Jeffrey D. Bradley, MD, FASTRO
THE LONG-TERM RESULTS of a phase III clinical trial indicate that survival rates for patients receiving chemoradiation for unresectable, locally advanced non–small cell lung cancer (NSCLC) may be more than twice as high as previous estimates, setting a new benchmark of survival for patients with inoperable stage III NSCLC. The trial, RTOG 0617, also confirms that a standard dose of radiation therapy is preferable to a higher dose and that cetuximab (Erbitux) offers no additional survival benefit for these patients. these findings were presented at the 59th Annual Meeting of the American Society for Radiation Oncology (ASTRO) in San Diego by Jeffrey D. Bradley, MD, FASTRO, the principal investigator of the RTOG 0617 trial and Professor of Radiation Oncology and Director of the S.L. King Center for Proton Therapy at the Washington University School of Medicine in St. Louis.1
Study Details
PATIENTS ENROLLED in this randomized trial were assigned to one of two chemoradiation dose groups. Standard-dose treatment consisted of 60-Gy total radiation dose, and high-dose patients received a 74-Gy total dose. Radiation was delivered in 2-Gy daily fractions through either intensity-modulated radiation therapy or three-dimensional conformal radiation therapy. All patients received concurrent weekly chemotherapy with paclitaxel and carboplatin. Patients also were randomized to receive either cetuximab or a placebo.

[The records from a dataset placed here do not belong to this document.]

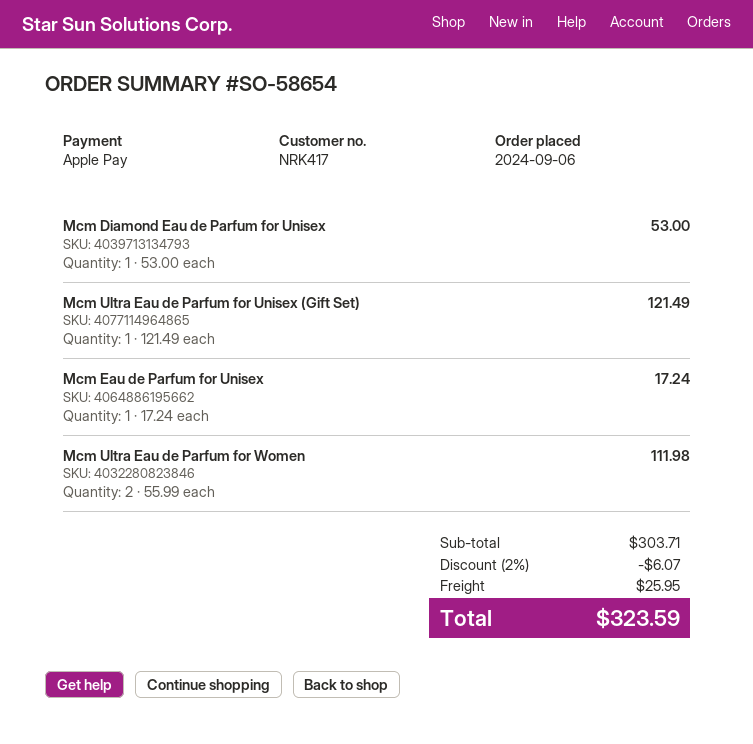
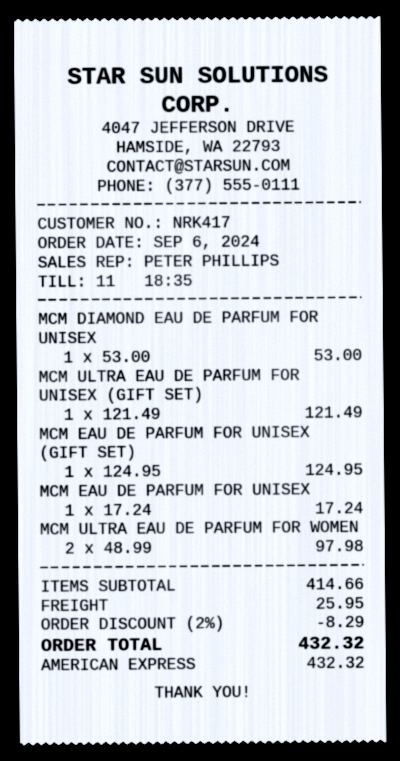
payment method: Apple Pay -> American Express
Mcm Ultra Eau de Parfum for Women: 2 x 55.99 = 111.98 -> 2 x 48.99 = 97.98
MCM EAU DE PARFUM FOR UNISEX (GIFT SET): none -> 1 x 124.95 = 124.95
subtotal: 303.71 -> 414.66
discount: 2% = 6.07 -> 2% = 8.29
total: 323.59 -> 432.32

Across the 185 institutions in the United States and Canada that participated in RTOG 0617, a total of 544 patients with unresectable stage III NSCLC were accrued, and 496 were eligible for analysis. The median patient age was 64 years, and most patients were male (59%) and white (41%).
Survival rates at 5 years following chemoradiation were higher for patients in the standard-dose treatment arm than for those in the high-dose arm. Median overall survival following standard-dose treatment was 28.7 months (95% confidence interval [CI] = 24–38.4), compared with 20.3 months (95% CI = 18–24) for the high-dose cohort (hazard ratio 1.35, P = .004). Five-year overall survival rates were 32.1% and 23% for the standard-dose and high-dose arms, respectively (P = .004). Progression-free survival rates at 5 years were 18.3% and 13% for the standard-dose and high-dose arms, respectively (P = .055).
On a multivariate analysis, differences in overall survival were driven by radiation dose (favoring the standard-dose regimen; P = .03), planning target volume (P = .022), the accrual volume of the treating institution (P = .017), presence of esophagitis/dysphagia (P = .008), and V5 heart dose/volume (P = .005).
Treatment-related side effects were more pronounced with the high-dose regimen. There were three treatment-related deaths in the standard-dose arm, compared with nine in the high-dose arm. Rates of treatment-related grade 3 or higher toxicity for the standard-dose and high-dose arms, respectively, follow: dysphagia in 3.2% vs 12.1% (P < .0001); esophagitis in 5.0% vs 17.4% (P < .0001); and severe pulmonary events in 20.6% vs 19.3% (P > .05).
Cetuximab (delivered as a 400-mg dose on day 1, then 250-mg doses weekly thereafter) did not confer a benefit for overall survival at 5 years. Median overall survival for patients who received cetuximab was 24 months (95% CI = 20.4–30), compared with 24 months (95% CI = 20.5–28.8) for those who did not (hazard ratio 1.0, P = .048). ■
DISCLOSURE: For full disclosures of the study authors, visit www.redjournal.org.
REFERENCE
1. Bradley JD, et al: Long-term results of RTOG 0617. 2017 ASTRO Annual Meeting. Abstract 227.